Reputation: 49
I want to print from a file a specific line, for example the fourth line or the second line. This is my code and it only displays all lines and each lines number. I'm sorry if this is a simple and stupid question, but thank you in advance :D.
FileReader fr = null;
LineNumberReader lnr = null;
String str;
int i;
try{
// create new reader
fr = new FileReader("test.txt");
lnr = new LineNumberReader(fr);
// read lines till the end of the stream
while((str=lnr.readLine())!=null)
{
i=lnr.getLineNumber();
System.out.print("("+i+")");
// prints string
System.out.println(str);
}
}catch(Exception e){
// if any error occurs
e.printStackTrace();
}finally{
// closes the stream and releases system resources
if(fr!=null)
fr.close();
if(lnr!=null)
lnr.close();
}
}
}
Upvotes: 2
Views: 101
Reputation: 1751
How about this.
public static void main(String[] args)
{
int lineNo = 2; // Sample line number
System.out.println("content present in the given line no "+lineNo+" --> "+getLineContents(lineNo));
}
public static String getContents(int line_no) {
String line = null;
try(LineNumberReader lineNumberReader = new LineNumberReader(new FileReader("path\\to\\file")))
{
while ((line = lineNumberReader.readLine()) != null) {
if (lineNumberReader.getLineNumber() == line_no) {
break;
}
}
}
catch(Exception exception){
System.out.println("Exception :: "+exception.getMessage());
}
finally{
return line;
}
}
With the help of try-with-resources statement you can avoid closing stream explicitly, everything takes care by them.
Upvotes: 0
Reputation: 2031
The easiest way is to simply keep track of which line you're reading.
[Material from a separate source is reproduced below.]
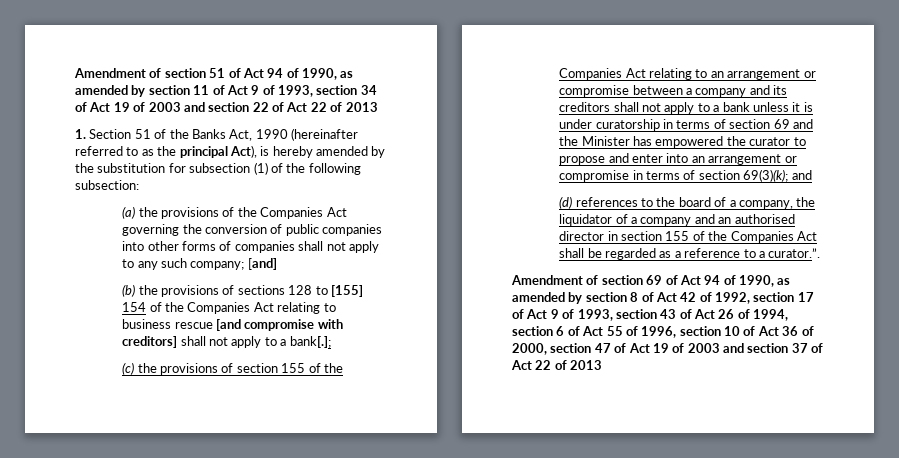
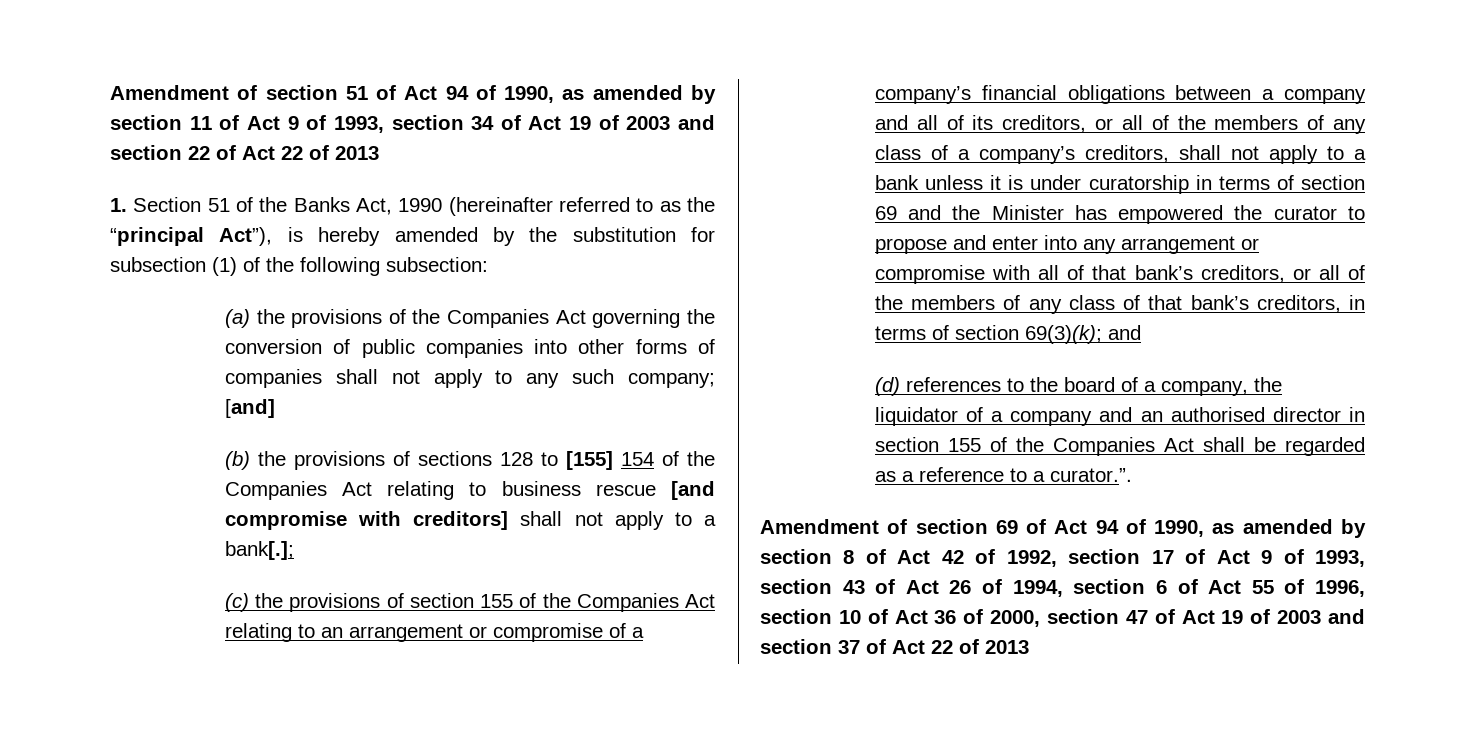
- 1. Section 51 of the Banks Act, 1990 (hereinafter referred to as the principal Act), is hereby amended by the substitution for subsection (1) of the following subsection:
+ 1. Section 51 of the Banks Act, 1990 (hereinafter referred to as the “principal Act”), is hereby amended by the substitution for subsection (1) of the following subsection:
- (c) the provisions of section 155 of the Companies Act relating to an arrangement or compromise between a company and its creditors shall not apply to a bank unless it is under curatorship in terms of section 69 and the Minister has empowered the curator to propose and enter into an arrangement or compromise in terms of section 69(3)(k); and
+ (c) the provisions of section 155 of the Companies Act relating to an arrangement or compromise of a company’s financial obligations between a company and all of its creditors, or all of the members of any class of a company’s creditors, shall not apply to a bank unless it is under curatorship in terms of section 69 and the Minister has empowered the curator to propose and enter into any arrangement or compromise with all of that bank’s creditors, or all of the members of any class of that bank’s creditors, in terms of section 69(3)(k); and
It looks like you want to use i
for that. Don't forget to break
out of the loop once you've read the line you want.
Also, the continue statement says "skip everything else and move to the next iteration".
See The while and do-while Statements
while((str=lnr.readLine())!=null)
{
i=lnr.getLineNumber();
if(i != 57) continue;
System.out.print("("+i+")");
// prints string
System.out.println(str);
break;
}
Keep in mind that, as the comment below mentioned, LineNumberReader begins reading at 0
. So, this would actually return line 56 in natural ordering. If you want 57 in natural ordering, you can use this conditional statement instead.
if(i <= 57) continue;
Upvotes: 2
Reputation: 94
Put some counter inside loop and add aditional condition to while loop e.g counter < 4. I think it should work as you want to.
Upvotes: 0
Reputation: 1109
how about
if(i == 2){
System.out.println(str);
break;
}
instead of 2 you can give the number in as a commandline argument or user-input.